George Russell a pris la défense du nouveau règlement de la Formule 1 face aux attaques de Max Verstappen, en affirmant qu’il était « totalement en désaccord » avec cette lecture et que les nouvelles voitures peuvent au contraire produire des courses plus disputées.
Dans un entretien accordé à BBC Sport, le pilote Mercedes a expliqué qu’il appréciait « énormément la voiture », même si le groupe propulseur et le moteur sont « clairement différents » et demandent encore « un peu de peaufinage » pour fonctionner au mieux.

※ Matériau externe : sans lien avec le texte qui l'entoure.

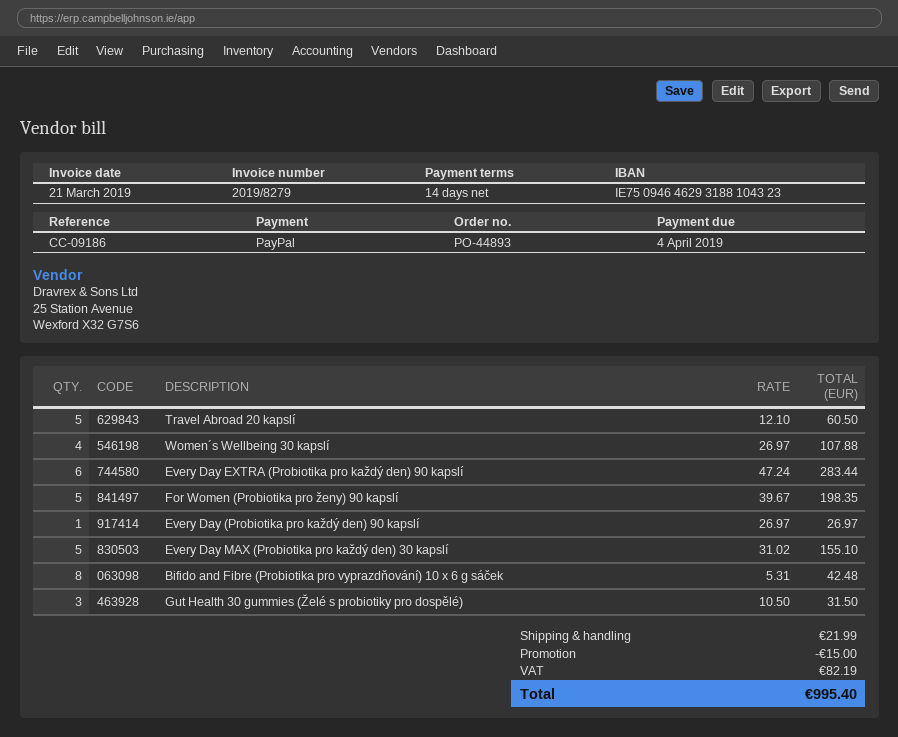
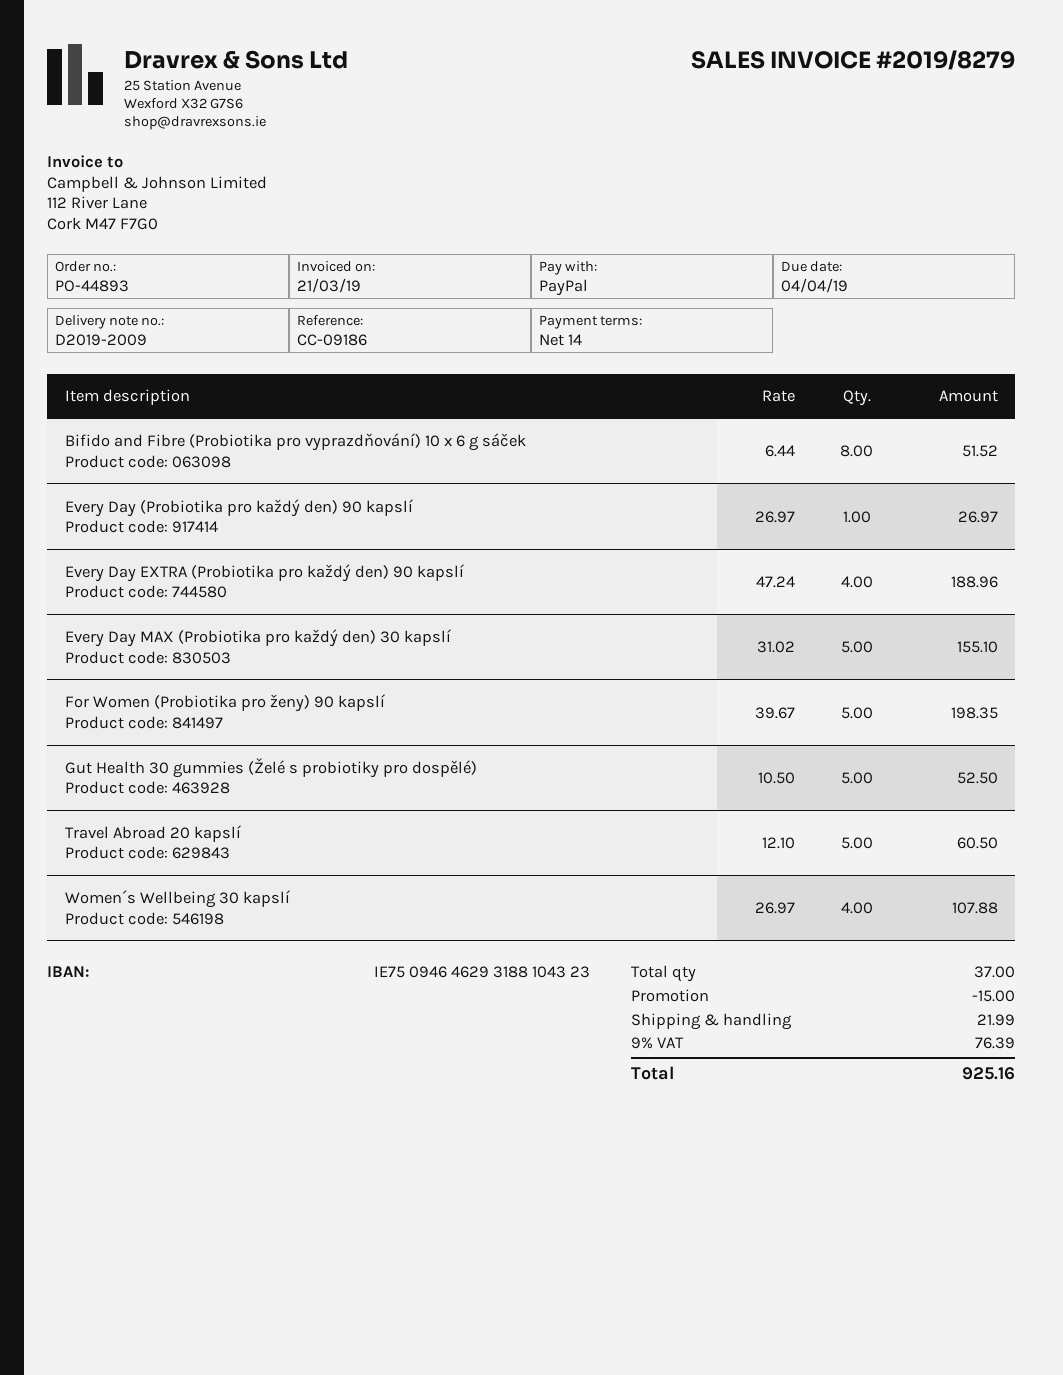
Every Day EXTRA (Probiotika pro každý den) 90 kapslí: 6 x 47.24 = 283.44 -> 4 x 47.24 = 188.96
Bifido and Fibre (Probiotika pro vyprazdňování) 10 x 6 g sáček: 8 x 5.31 = 42.48 -> 8 x 6.44 = 51.52
Gut Health 30 gummies (Želé s probiotiky pro dospělé): 3 x 10.50 = 31.50 -> 5 x 10.50 = 52.50
tax: 82.19 -> 76.39
total: 995.40 -> 925.16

Pour lui, cette base offre déjà « plus de chances de vraiment se battre et d’avoir des courses spectaculaires ».
La réponse vise directement Verstappen, qui a comparé la future F1 à de la « Formule E sous stéroïdes » et à « Mario Kart », tout en laissant entendre que son avenir pourrait dépendre d’éventuelles modifications du règlement. Russell a rejeté cette comparaison sans détour. Il a soutenu que ces échanges de positions relèvent simplement de la course, en s’appuyant sur une remarque de Lewis Hamilton sur le karting: si un pilote dépasse dans un virage, l’autre peut répliquer au suivant, puis la position peut encore changer. « Nous appelons ça juste de la course pure, de la bonne course », a-t-il dit.
Russell a aussi contesté l’idée selon laquelle les pilotes seraient forcés de ralentir fortement en virage pour gagner ensuite en ligne droite. « Quiconque pense que les pilotes vont plus lentement dans les virages pour être plus rapides dans les lignes droites se trompe », a-t-il assuré. Il a reconnu « quelques petites bizarreries » techniques, tout en précisant que la FIA avait fait de son mieux pour les éliminer et qu’il s’agissait de détails « assez compliqués ».
Selon lui, les ajustements introduits dès la prochaine course doivent justement atténuer ces défauts, surtout sur la gestion de l’énergie. Russell a expliqué que « ces petits changements que le sport met en place » vont rendre la tâche plus simple pour les pilotes. En qualifications, ils pourront rouler « à fond » dans les lignes droites sur un tour rapide, sans devoir « lever le pied » pour gérer l’énergie.
Pour défendre sa position, Russell a replacé le débat dans une perspective plus large sur l’histoire de la discipline. Il s’est souvenu de la F1 qu’il regardait il y a une vingtaine d’années, avec « le rugissement des moteurs », mais aussi sans « un seul dépassement ». Cette époque pouvait représenter une forme de F1 plus pure, a-t-il admis, mais « les courses étaient ennuyeuses ».
Il a prolongé l’argument avec un exemple venu des années 1980 et 1990. Un pilote de cette époque, multiple vainqueur en Grand Prix selon Russell, lui a raconté qu’ils disposaient d’un bouton de boost offrant « 300 ch de plus », avant de se retrouver « sans carburant » au bout de la ligne droite dès qu’ils levaient le pied. Pour Russell, ces compromis ont donc toujours existé sous une forme ou une autre. La différence, à ses yeux, tient surtout à la manière dont la F1 juge ses propres changements: elle retient facilement le meilleur du passé et grossit les défauts du présent, alors qu’il voit « beaucoup de points positifs » dans ces nouvelles règles et dans les nouvelles voitures.